ARCHIVED CONTENT: In December 2020, the CZO program was succeeded by the Critical Zone Collaborative Network (CZ Net) ×

YODA files

Share data as YODA files (not fully operational)

SUMMARY: The CZOData team has been developing the new YAML Observations Data Archive and Exchange (YODA) file format to extend the original CZO Display File specification to accommodate the full diversity of critical zone science data -- such as hydrological time series, soil profile geochemistry, biodiversity transects, etc. -- that can be organized with the Observations Data Model v2 (ODM2). As an implementation of ODM2, YODA will serve as a text-file encoding both for archiving observational data at recommended data centers and for integrating diverse data from multiple sources using ODM2-based cyberinfrastructure at these data centers and the CZO Central system.

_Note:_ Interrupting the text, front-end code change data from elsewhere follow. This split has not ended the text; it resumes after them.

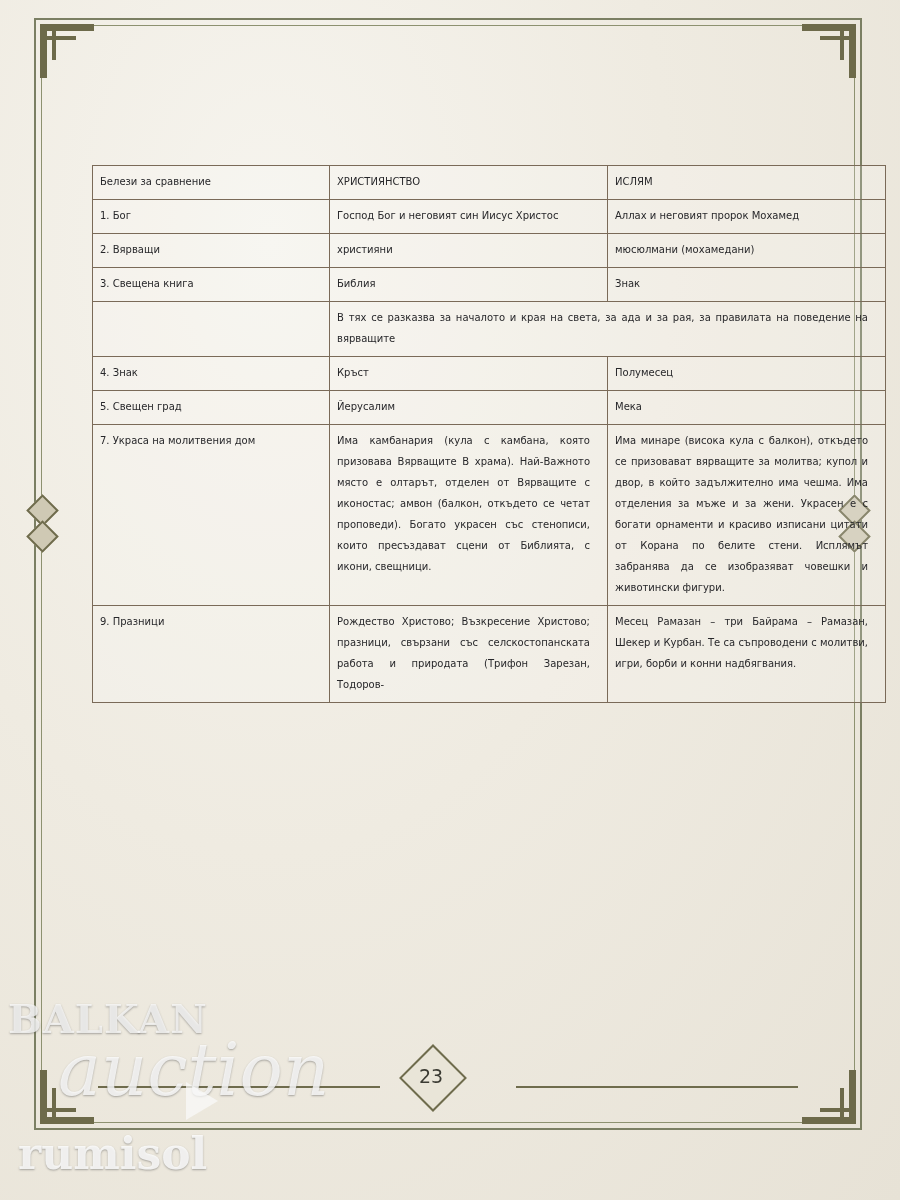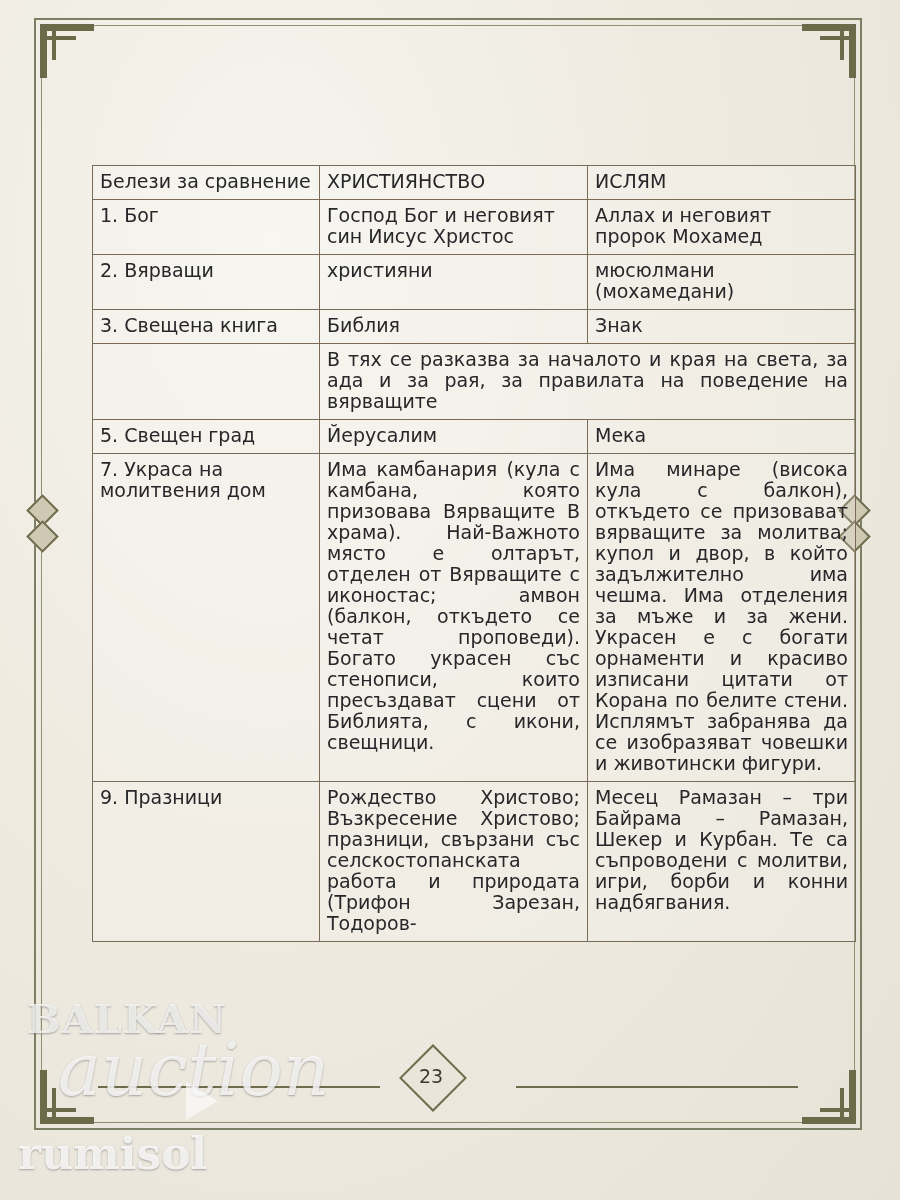"Белези за сравнение" table.compare td { font-size: 19px -> 10px; padding: 5px 7px 7px 7px -> 5px 17px 7px 7px }
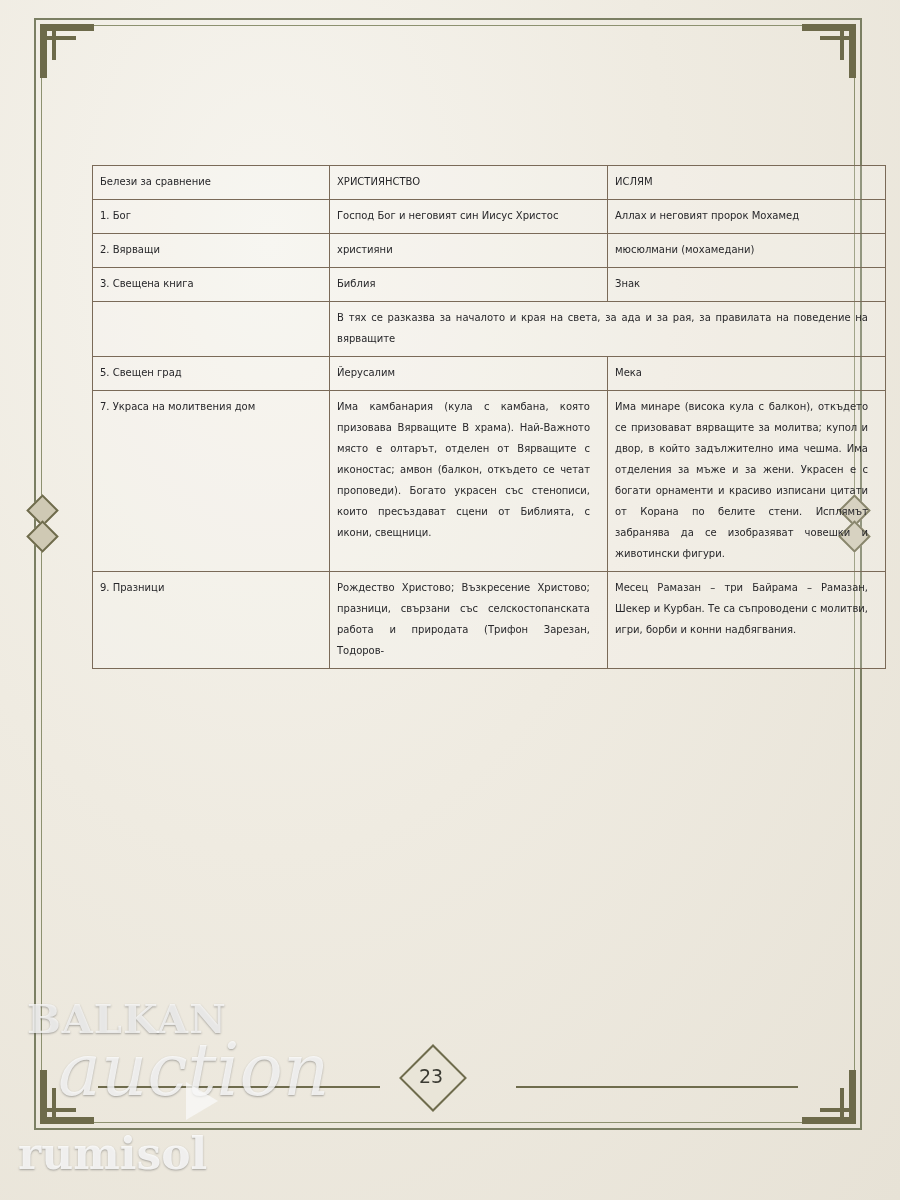"4. Знак" tr { html: none -> <tr> <td>4. Знак</td> <td>Кръст</td> <td>Полумесец</td> </tr> }
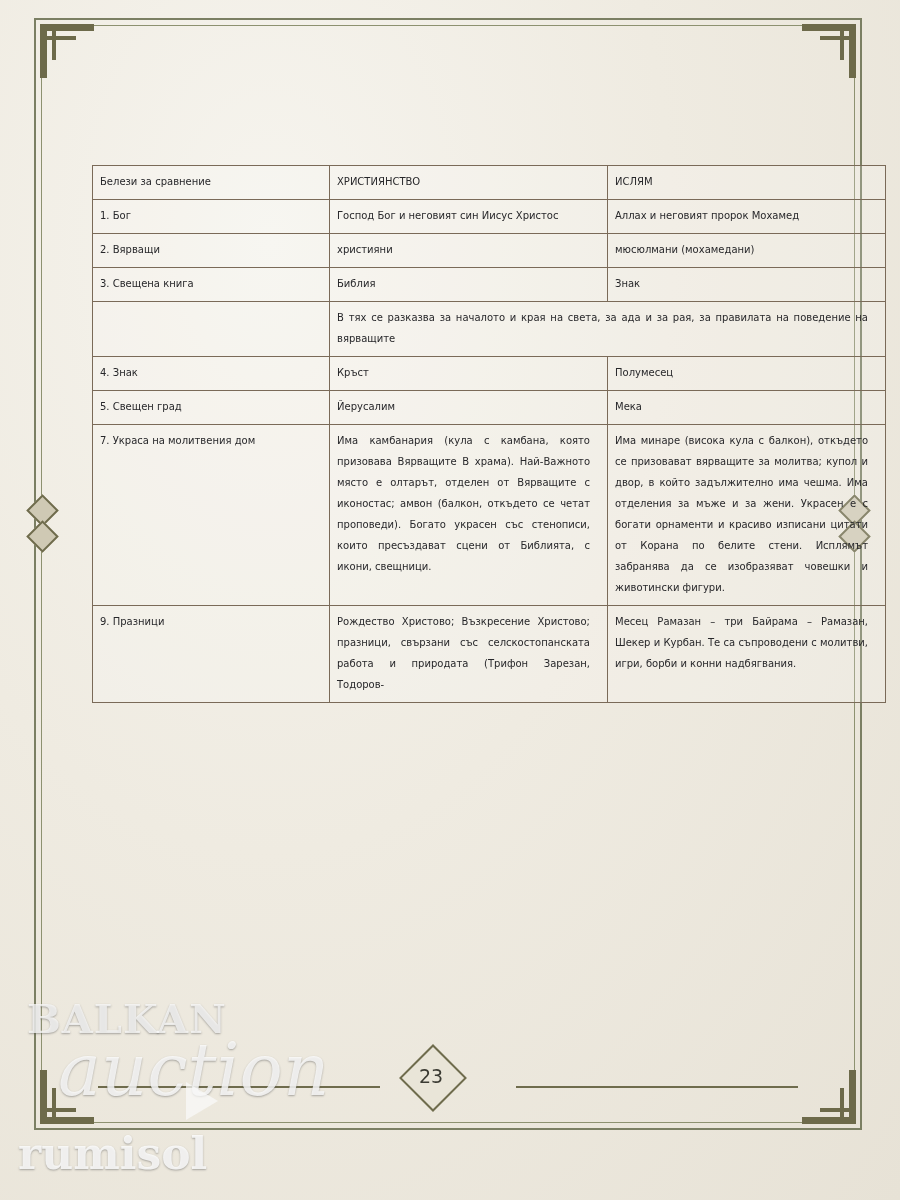"BALKAN" .wm-balkan { margin-left: 19px -> none }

CZOData Team Contacts: Anthony Aufdenkampe and Jeffery Horsburgh
Questions?  Email the CZOData Project team

Data Policies & GuidelinesData Sharing Guidelines > YODA files


Benefits and Outcomes

The new YAML Observations Data Archive and Exchange (YODA) file format was specifically designed by the CZOData team in collaboration with CZO data managers to substantially extend and replace the existing CZO Display File format, which was only capable of encoding hydrologic time series. YODA provides the capability to encode both sensor time series datasets and specimen-based laboratory datasets. In addition, the YODA File will meet the following requirements:

  • Easy for humans to read and write. Anyone opening the file in a text editor or spreadsheet application should be able to quickly and intuitively understand the file contents and how to use the data. YODA uses YAML, which is a simplified markup language, for encoding data files.
  • Easy for machines to parse and generate. The file should be very easy to parse and validate with the wide variety of software tools used by scientists.
  • Conform to the metadata requirements of an ODM2 Dataset, and yet have the flexibility to utilize a variety of controlled vocabularies.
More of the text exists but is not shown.